Author: Chen Pingyuan
Publisher: Cambridge University Press
Published: 2016-10-13
Total Pages: 277
ISBN-13: 1107069882
DOWNLOAD EBOOK →The seminal work on the evolution, aesthetics and politics of modern martial arts fiction from one of China's leading scholars.
Author: Stephen Teo
Publisher: Edinburgh University Press
Published: 2015-11-13
Total Pages: 240
ISBN-13: 1474403883
DOWNLOAD EBOOK →This is the first comprehensive, fully-researched account of the historical and contemporary development of the traditional martial arts genre in the Chinese cinema known as wuxia (literal translation: martial chivalry) - a genre which audiences around the world became familiar with through the phenomenal 'crossover' hit Crouching Tiger, Hidden Dragon (2000). The book unveils rich layers of the wuxia tradition as it developed in the early Shanghai cinema in the late 1920s, and from the 1950s onwards, in the Hong Kong and Taiwan film industries. Key attractions of the book are analyses of:*The history of the tradition as it began in the Shanghai cinema, its rise and popularity as a serialized form in the silent cinema of the late 1920s, and its eventual prohibition by the government in 1931.*The fantastic characteristics of the genre, their relationship with folklore, myth and religion, and their similarities and differences with the kung fu sub-genre of martial arts cinema.*The protagonists and heroes of the genre, in particular the figure of the female knight-errant.*The chief personalities and masterpieces of the genre - directors such as King Hu, Chu Yuan, Zhang Che, Ang Lee, Zhang Yimou, and films such as Come Drink With Me (1966), The One-Armed Swordsman (1967), A Touch of Zen (1970-71), Hero (2002), House of Flying Daggers (2004), and Curse of the Golden Flower (2006).
Author: priest
Publisher: Seven Seas Entertainment
Published: 2024-05-07
Total Pages: 426
ISBN-13:
DOWNLOAD EBOOK →With the Westerners and their allies pressing in on all sides, the empire of Great Liang enters its darkest hour. Under these desperate conditions, Gu Yun leads the beleaguered Black Iron Battalion to hold the borders. Meanwhile, Chang Geng makes his move in the imperial court, sweeping corrupt officials aside in an effort to stabilize the nation before it's too late. As the two struggle to hold the tattered pieces of the empire together, Gu Yun uncovers a shocking truth about the curse slowly tightening its grip on Chang Geng's mind.

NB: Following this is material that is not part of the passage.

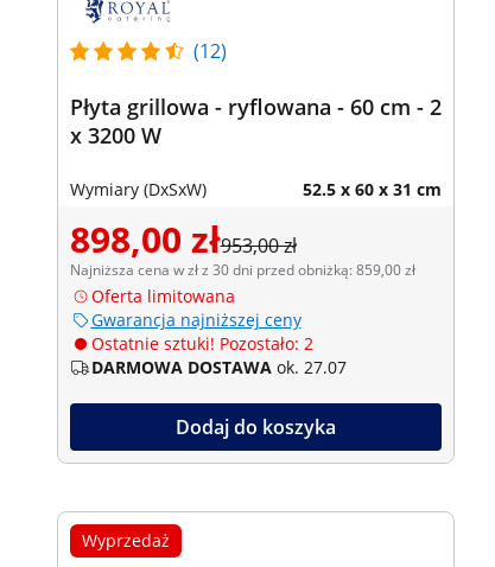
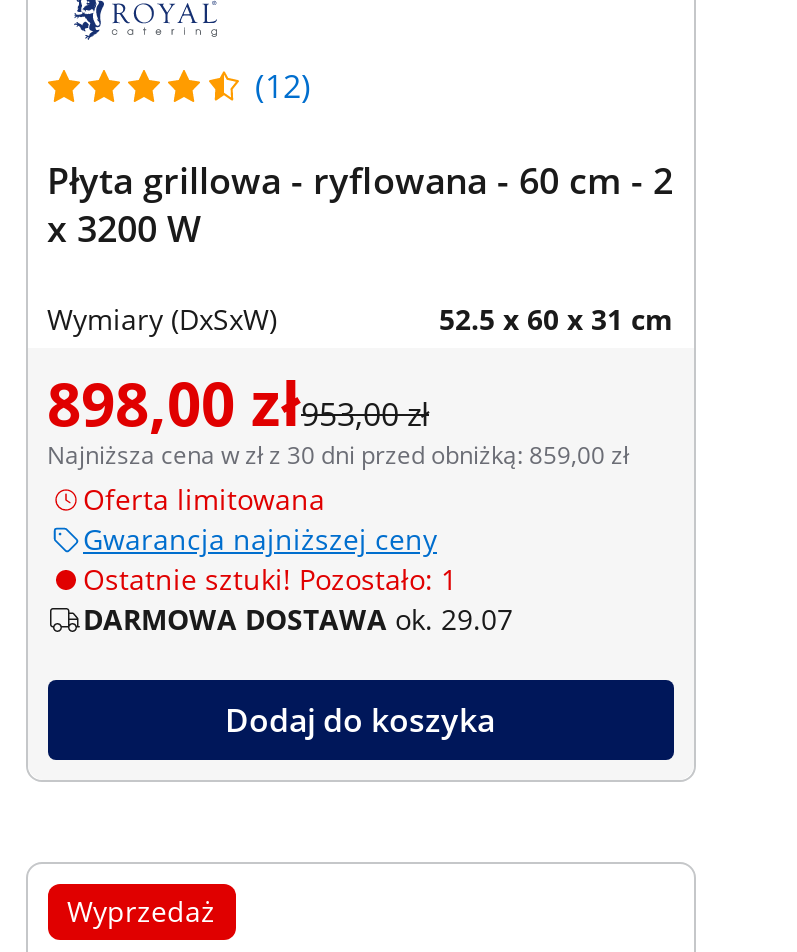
[91,332,313,354] Ostatnie sztuki! Pozostało: 2 -> [83,559,457,597] Ostatnie sztuki! Pozostało: 1
[91,355,346,378] DARMOWA DOSTAWA ok. 27.07 -> [83,599,513,637] DARMOWA DOSTAWA ok. 29.07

But are the deepest secrets of Cheng Geng's past enough to move even the iron heart of the nation's most fearsome general?
Author: Hualing Nie
Publisher: Feminist Press at CUNY
Published: 1998
Total Pages: 244
ISBN-13: 9781558611825
DOWNLOAD EBOOK →A brilliantly crafted picaresque novel, sensual, harrowing and even comic, of an Asian-American woman's exile
Author: Liu Jianmei
Publisher: University of Hawaii Press
Published: 2003-09-30
Total Pages: 294
ISBN-13: 9780824825867
DOWNLOAD EBOOK →In the aftermath of the May Fourth movement, a growing expectation of revolution raised important intellectual issues about the position of the individual within a society in turmoil and the shifting boundaries of political and sexual identities. The theme of "revolution plus love," a literary response to the widespread insurrections and upheaval, was first popularized in the late 1920s. In her examination of this popular but understudied literary formula, Liu Jianmei argues that revolution and love are culturally variable entities, their interplay a complex and constantly changing literary practice that is socially and historically determined. Liu looks at the formulary writing of "revolution plus love" from the 1930s to the 1970s as a case study of literary politics. Favored by leftist writers during the early period of revolutionary literature, it continued to influence mainstream Chinese literature up to the 1970s. By drawing a historical picture of the articulation and rearticulation of this theme, Liu shows how changes in revolutionary discourse force unpredictable representations of gender rules and power relations, and how women's bodies reveal the complex interactions between political representation and gender roles. Revolution Plus Love is a nuanced and carefully considered work on gender and modernity in China, unmatched in its broad use of literary resources. It will be of considerable interest to scholars and students of modern Chinese literature, women’s studies, cultural studies, and comparative literature.